## PROBLEM
Once you find a line containing the word "inline" in the entries below, copy it.

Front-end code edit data

- - -

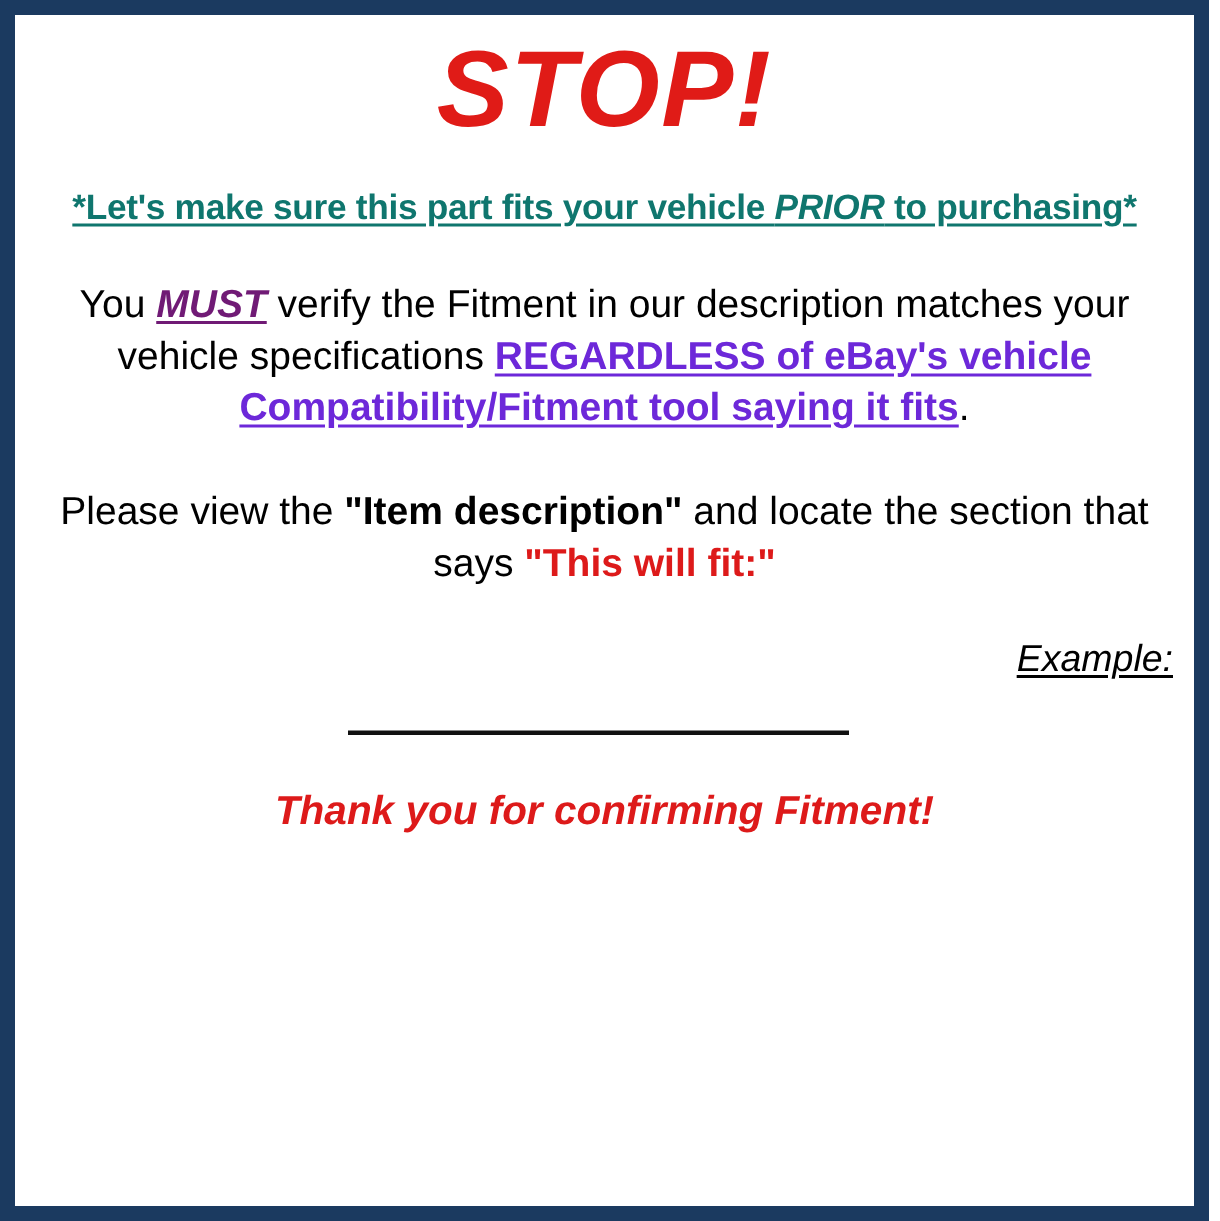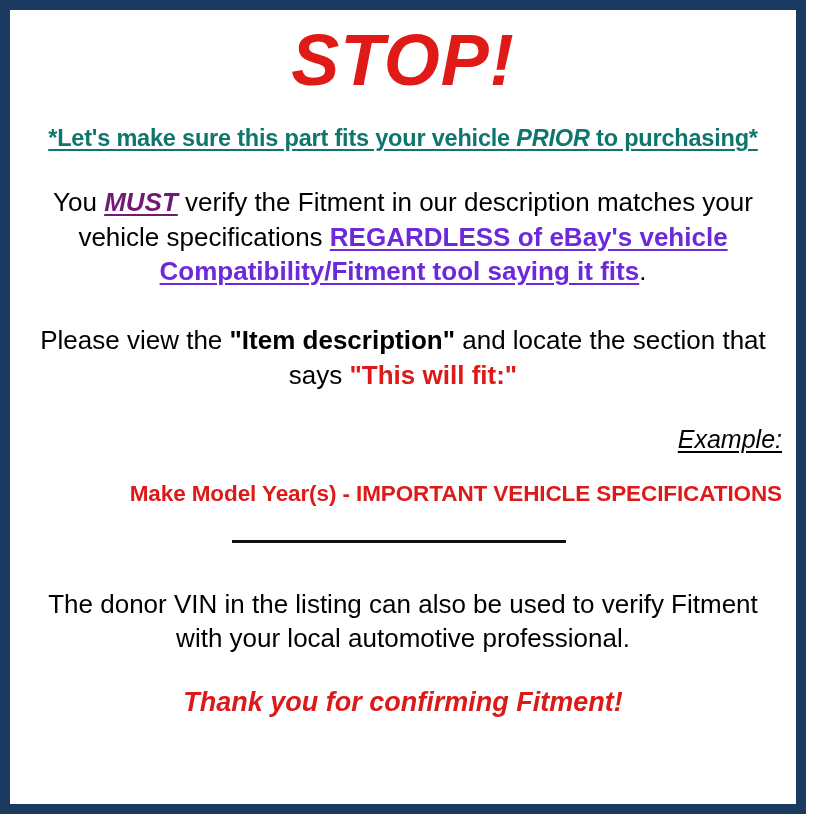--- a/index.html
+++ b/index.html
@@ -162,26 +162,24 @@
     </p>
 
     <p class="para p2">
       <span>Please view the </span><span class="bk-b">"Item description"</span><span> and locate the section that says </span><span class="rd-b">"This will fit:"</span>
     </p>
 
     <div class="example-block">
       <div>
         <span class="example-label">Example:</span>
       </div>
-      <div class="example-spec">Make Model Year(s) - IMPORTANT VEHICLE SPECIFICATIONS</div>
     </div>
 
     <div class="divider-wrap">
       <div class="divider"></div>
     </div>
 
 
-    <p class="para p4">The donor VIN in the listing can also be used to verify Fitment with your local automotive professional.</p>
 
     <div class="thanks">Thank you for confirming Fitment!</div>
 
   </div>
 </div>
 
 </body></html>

- - -

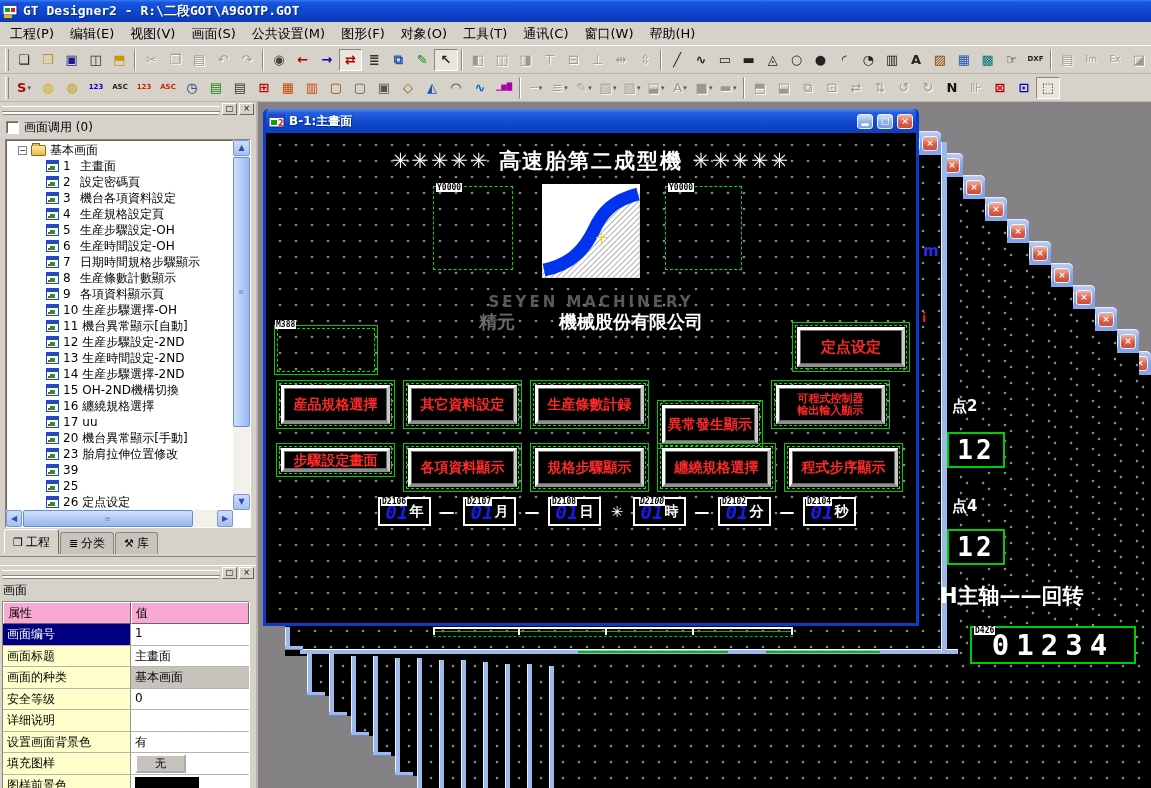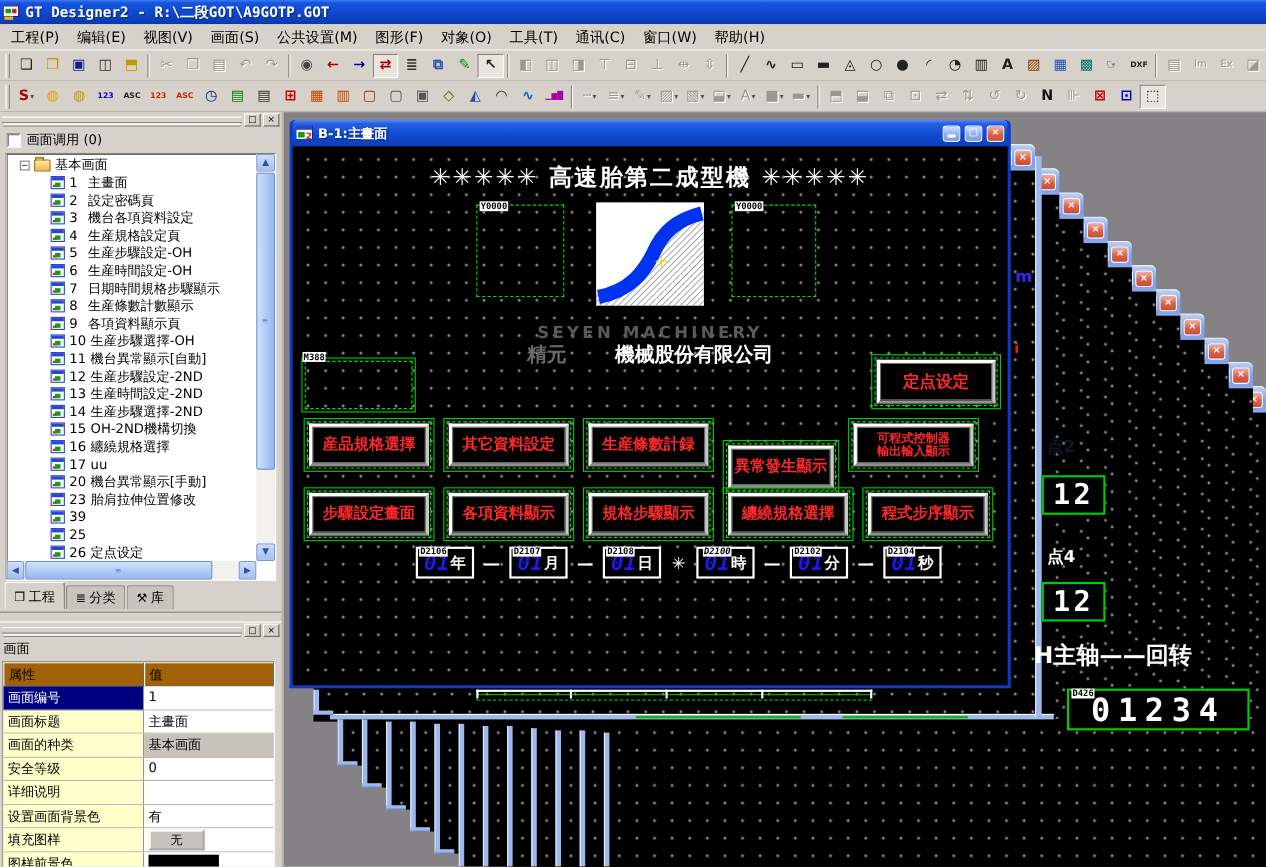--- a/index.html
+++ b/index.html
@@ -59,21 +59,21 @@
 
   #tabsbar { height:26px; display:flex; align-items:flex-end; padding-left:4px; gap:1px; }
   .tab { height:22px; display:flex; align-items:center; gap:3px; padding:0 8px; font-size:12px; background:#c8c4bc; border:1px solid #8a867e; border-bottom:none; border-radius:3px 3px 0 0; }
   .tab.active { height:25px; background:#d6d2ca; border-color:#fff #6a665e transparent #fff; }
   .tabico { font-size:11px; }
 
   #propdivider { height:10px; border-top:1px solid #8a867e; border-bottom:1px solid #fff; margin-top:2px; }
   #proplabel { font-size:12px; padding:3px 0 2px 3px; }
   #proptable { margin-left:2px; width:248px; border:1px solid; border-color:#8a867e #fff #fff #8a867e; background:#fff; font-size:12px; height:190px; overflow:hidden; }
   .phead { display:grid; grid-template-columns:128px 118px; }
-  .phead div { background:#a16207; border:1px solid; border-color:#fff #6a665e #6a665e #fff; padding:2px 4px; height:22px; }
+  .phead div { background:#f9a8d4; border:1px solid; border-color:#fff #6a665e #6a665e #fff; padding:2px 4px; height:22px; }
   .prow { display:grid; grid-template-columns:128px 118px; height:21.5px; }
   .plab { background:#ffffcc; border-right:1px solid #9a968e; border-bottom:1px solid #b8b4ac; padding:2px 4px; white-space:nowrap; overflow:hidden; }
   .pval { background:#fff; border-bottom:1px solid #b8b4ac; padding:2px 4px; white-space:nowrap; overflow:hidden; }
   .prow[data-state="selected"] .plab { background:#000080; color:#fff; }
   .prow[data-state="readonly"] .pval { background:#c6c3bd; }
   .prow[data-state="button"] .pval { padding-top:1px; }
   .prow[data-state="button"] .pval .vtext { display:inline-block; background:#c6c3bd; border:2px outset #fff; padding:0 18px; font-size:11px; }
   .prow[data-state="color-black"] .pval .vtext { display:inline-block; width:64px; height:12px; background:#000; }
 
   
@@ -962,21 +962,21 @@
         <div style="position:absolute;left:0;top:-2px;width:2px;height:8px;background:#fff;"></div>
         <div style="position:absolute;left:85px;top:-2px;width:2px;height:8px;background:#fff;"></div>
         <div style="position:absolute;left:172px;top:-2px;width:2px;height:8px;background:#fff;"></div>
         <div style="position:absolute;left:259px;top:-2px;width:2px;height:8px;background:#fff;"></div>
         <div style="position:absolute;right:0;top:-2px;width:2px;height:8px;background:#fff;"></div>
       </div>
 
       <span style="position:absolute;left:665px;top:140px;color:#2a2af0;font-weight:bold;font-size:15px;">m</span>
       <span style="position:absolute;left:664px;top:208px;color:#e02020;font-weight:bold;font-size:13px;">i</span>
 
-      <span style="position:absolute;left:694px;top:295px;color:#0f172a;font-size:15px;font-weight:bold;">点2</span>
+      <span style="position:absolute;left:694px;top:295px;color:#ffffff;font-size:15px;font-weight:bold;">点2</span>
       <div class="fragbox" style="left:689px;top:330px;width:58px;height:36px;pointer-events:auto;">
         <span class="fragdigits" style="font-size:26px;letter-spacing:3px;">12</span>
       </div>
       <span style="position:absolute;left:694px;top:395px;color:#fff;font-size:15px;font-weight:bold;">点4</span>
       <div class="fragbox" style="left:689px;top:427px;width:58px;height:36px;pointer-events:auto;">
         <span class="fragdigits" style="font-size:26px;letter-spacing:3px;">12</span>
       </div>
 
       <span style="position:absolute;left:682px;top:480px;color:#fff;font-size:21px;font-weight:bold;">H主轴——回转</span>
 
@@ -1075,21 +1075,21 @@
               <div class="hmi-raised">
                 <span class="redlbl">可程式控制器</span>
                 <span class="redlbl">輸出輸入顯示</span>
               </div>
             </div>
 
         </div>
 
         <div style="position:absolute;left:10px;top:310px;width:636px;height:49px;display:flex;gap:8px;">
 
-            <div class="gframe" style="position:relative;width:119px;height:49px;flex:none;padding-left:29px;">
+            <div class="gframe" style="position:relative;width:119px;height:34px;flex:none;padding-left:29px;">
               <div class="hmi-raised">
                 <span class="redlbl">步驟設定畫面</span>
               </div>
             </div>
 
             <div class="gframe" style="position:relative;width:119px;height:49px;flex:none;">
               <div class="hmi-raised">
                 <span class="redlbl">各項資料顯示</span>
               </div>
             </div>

- - -

## EXERCISE ANSWER
   .prow[data-state="button"] .pval .vtext { display:inline-block; background:#c6c3bd; border:2px outset #fff; padding:0 18px; font-size:11px; }
   .prow[data-state="color-black"] .pval .vtext { display:inline-block; width:64px; height:12px; background:#000; }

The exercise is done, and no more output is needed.